“If you want one year of prosperity, grow grain. If you want ten years of prosperity, grow trees. If you want one hundred years of prosperity, grow people.”
– Chinese Proverb
Mergers, acquisitions, downsizing, and growth all require an unprecedented need for information about key executives and a framework for assessing the competencies required to lead people during extraordinary times. Much of the impetus for the current succession planning movement came with the aftermath of September 11, 2001, when 172 corporate vice presidents lost their lives in the terrorist destruction of the World Trade Center. Many of the companies that were affected that day learned a hard lesson about the importance of accurately evaluating strategic leaders for promotion before the company needs them to take over, but millions of other companies are learning the lessons more gradually: failure to plan succession is a recipe for failure.
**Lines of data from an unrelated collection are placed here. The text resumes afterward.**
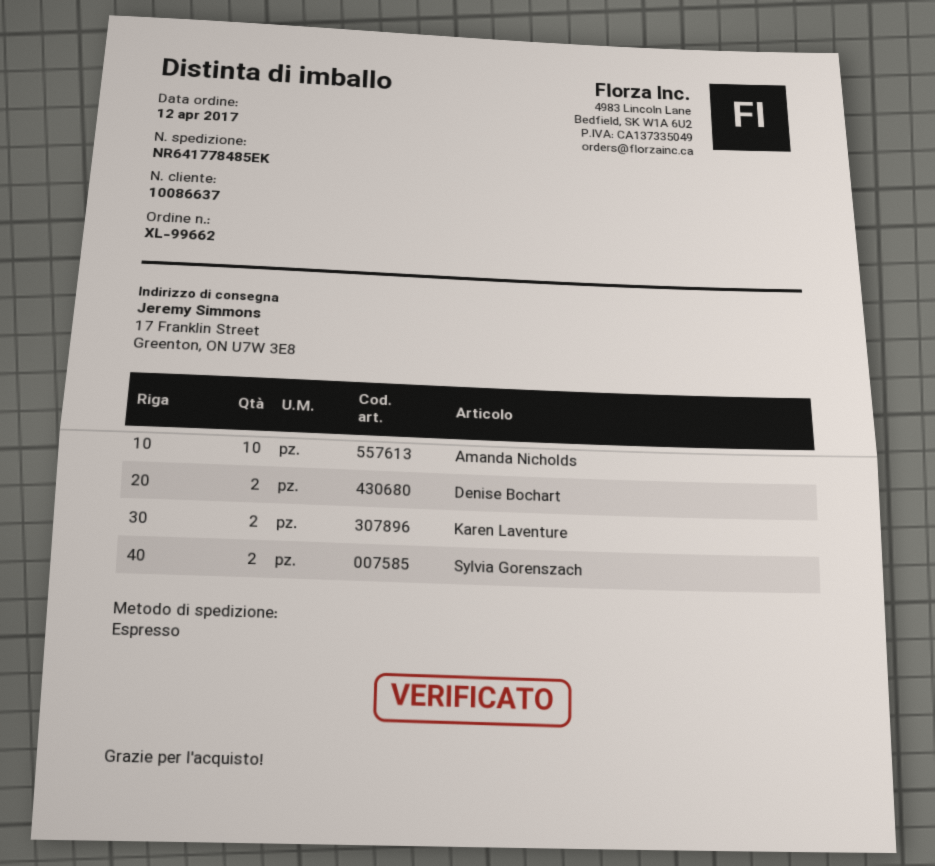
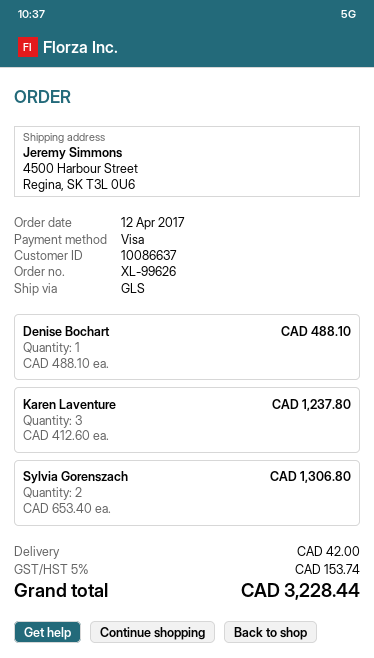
order number: XL-99662 -> XL-99626
shipping method: express -> GLS
ship to: 17 Franklin Street, Greenton, ON U7W 3E8 -> 4500 Harbour Street, Regina, SK T3L 0U6
Amanda Nicholds: 10 -> none
Denise Bochart: 2 -> 1
Karen Laventure: 2 -> 3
Organizations need a systematic, comprehensive course of action that takes the guesswork out of determining the future of the company, a process that provides objective, indispensable data to help make succession decisions and avoid costly mistakes. Assessing bench strength to determine which leaders are ready now for promotion and identifying each individual’s strengths and weaknesses before making promotion decisions will help the company map out a clear succession plan and devise a timeline so individuals can develop the skills and gain the experience to move forward in the organization. Understanding the succession planning process is the first step. Capitalizing on the future and present benefits will build confidence among stakeholders that you are promoting the most qualified candidates is the next.
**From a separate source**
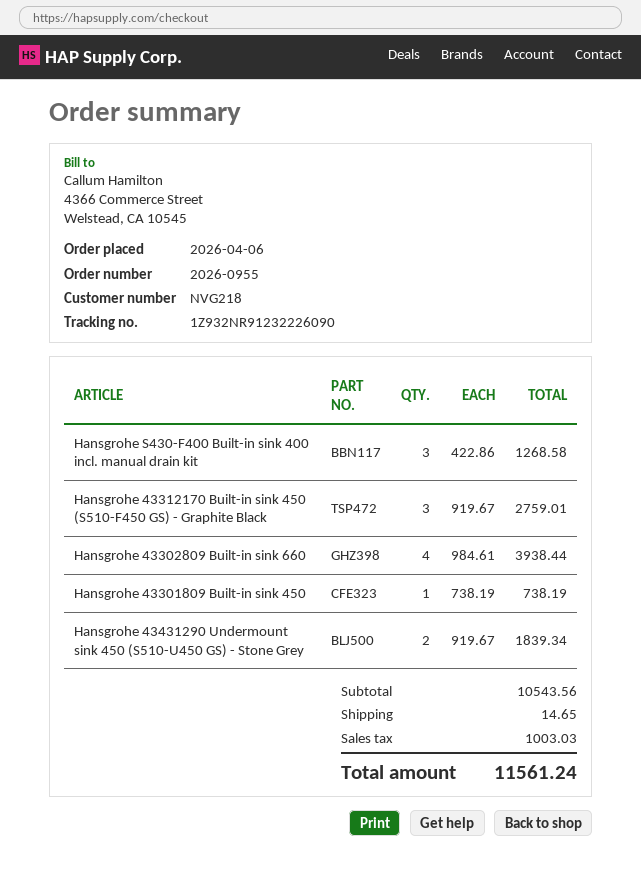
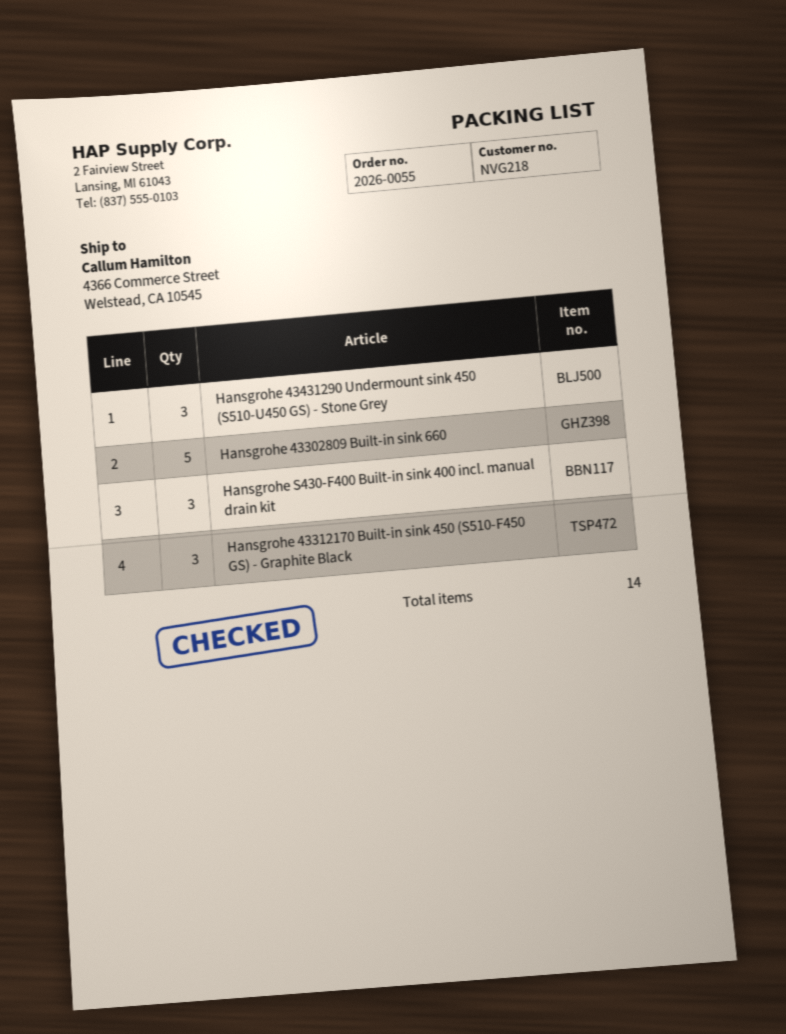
order number: 2026-0955 -> 2026-0055
Hansgrohe 43302809 Built-in sink 660: 4 -> 5
Hansgrohe 43301809 Built-in sink 450: 1 -> none
Hansgrohe 43431290 Undermount sink 450 (S510-U450 GS) - Stone Grey: 2 -> 3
Today’s wave of retiring boomers is a quiet crisis. This “quiet crisis,” however, is sounding its alarm, and smart companies are responding by creating disciplined approaches to managing their futures. When circumstances usher in change, organizations should be ready with a carefully tended pool of candidates and a clear plan for current and future needs of the organization. As Winston Churchill advised, “Let our advance worrying become advance thinking and planning.”
What Is It and Who Needs It?
Succession planning is a deliberate, systematic effort to guarantee leadership continuity, a process for ensuring a suitable supply of candidates for current and future key jobs so that the careers of individuals can be managed to optimize both the organization’s needs and the individual’s aspirations. It is a course of action for identifying talent throughout the organization and involves the selection of talented employees to replace senior managers who will leave the company because of personal preference, retirement, reassignment, or termination. Done well, succession planning maintains a view for implementing business strategy and achievement of organizational goals while minimizing the disruptions that often accompany personnel changes. It is the preparation for present and future work responsibilities that should not be an automatic promotion system within the chain of command. Rather, it is a powerful way to maximize human capital both now and in the future because it creates an ongoing, continuous plan to focus attention on talent.
Do managers complain that no one is ready when vacancies open up? Are expenses for external searches increasing? Are possible successors for key positions leaving because they perceive no room for advancement? A “yes” answer to any one of these questions implies that your company has not adequately established or communicated its plans for the future of its people, both for replacing people in key roles and developing high potentials for advancement.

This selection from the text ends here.